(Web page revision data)
---------------

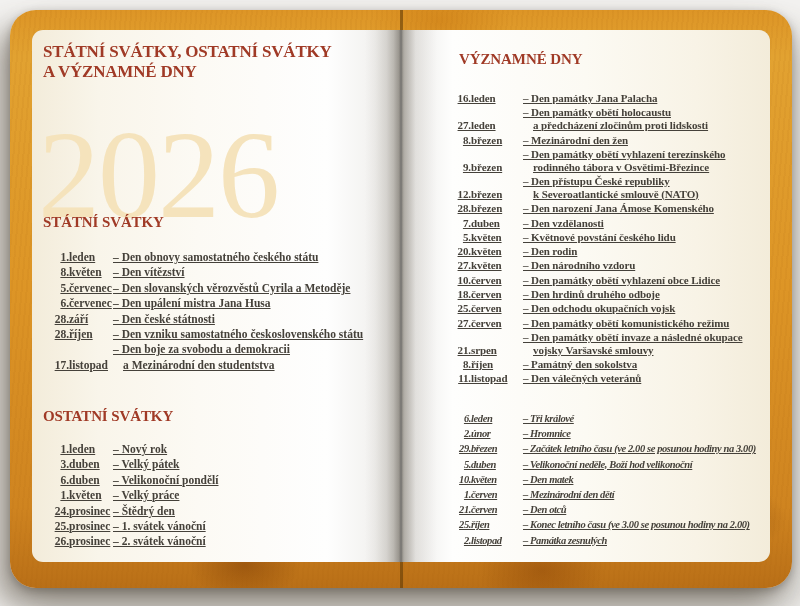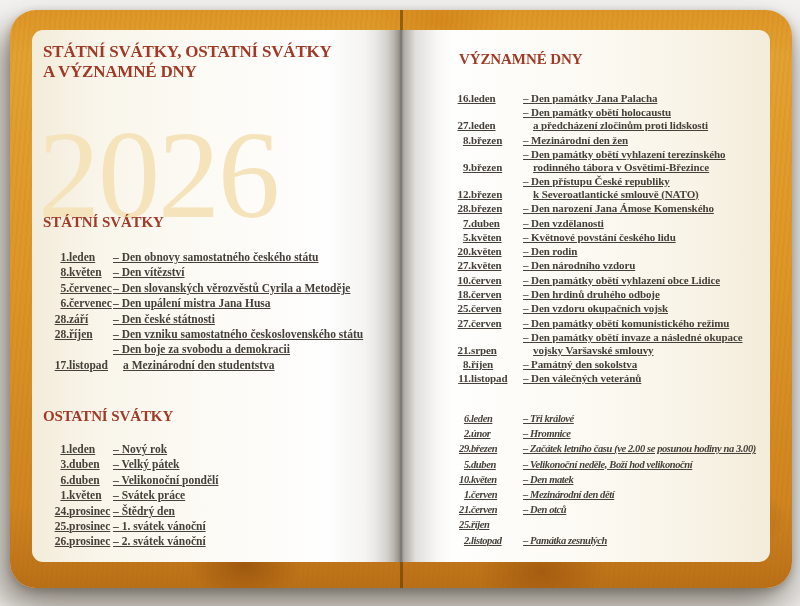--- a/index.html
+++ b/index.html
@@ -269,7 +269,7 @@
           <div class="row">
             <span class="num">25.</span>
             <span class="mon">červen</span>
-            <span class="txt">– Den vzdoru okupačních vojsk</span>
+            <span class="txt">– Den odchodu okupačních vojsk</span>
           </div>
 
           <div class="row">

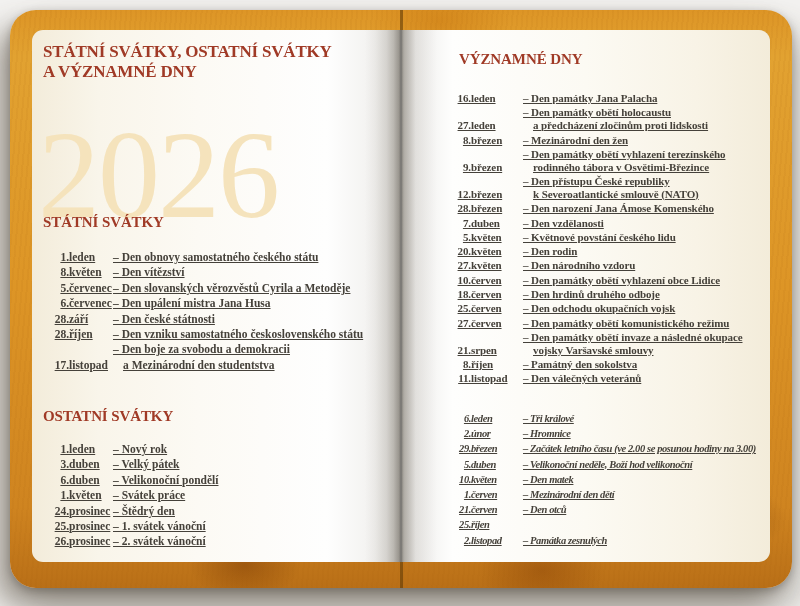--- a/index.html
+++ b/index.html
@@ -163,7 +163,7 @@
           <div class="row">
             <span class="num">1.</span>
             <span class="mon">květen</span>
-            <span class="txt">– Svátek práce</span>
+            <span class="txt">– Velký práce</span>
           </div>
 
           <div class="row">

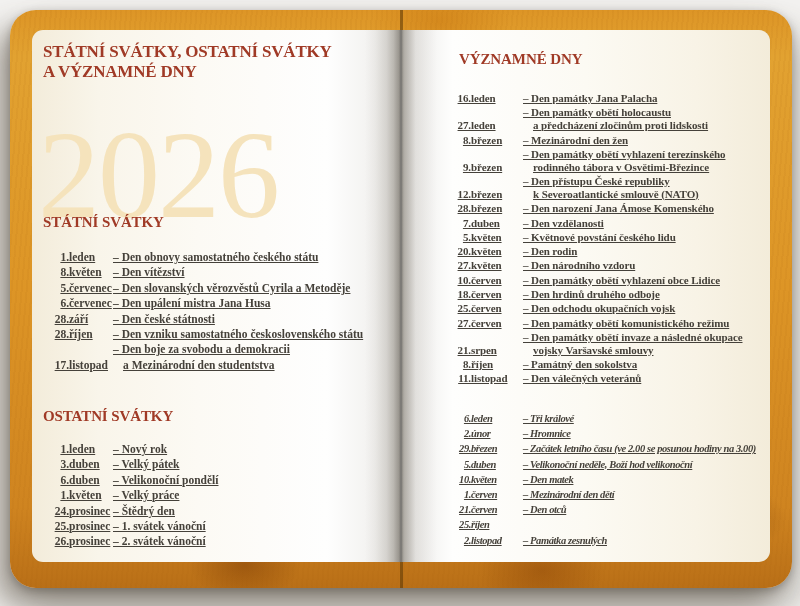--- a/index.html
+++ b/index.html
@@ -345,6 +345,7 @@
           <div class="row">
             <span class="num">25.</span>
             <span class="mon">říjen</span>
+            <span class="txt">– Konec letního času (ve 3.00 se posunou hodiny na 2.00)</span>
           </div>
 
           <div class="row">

---------------

Write out each line exactly, from the one containing "odchodu okupačních vojsk</span>" through the end of the entries, and skip the pictures.

Task solution →
+            <span class="txt">– Den odchodu okupačních vojsk</span>
           </div>
 
           <div class="row">

--- a/index.html
+++ b/index.html
@@ -163,7 +163,7 @@
           <div class="row">
             <span class="num">1.</span>
             <span class="mon">květen</span>
-            <span class="txt">– Svátek práce</span>
+            <span class="txt">– Velký práce</span>
           </div>
 
           <div class="row">

--- a/index.html
+++ b/index.html
@@ -345,6 +345,7 @@
           <div class="row">
             <span class="num">25.</span>
             <span class="mon">říjen</span>
+            <span class="txt">– Konec letního času (ve 3.00 se posunou hodiny na 2.00)</span>
           </div>
 
           <div class="row">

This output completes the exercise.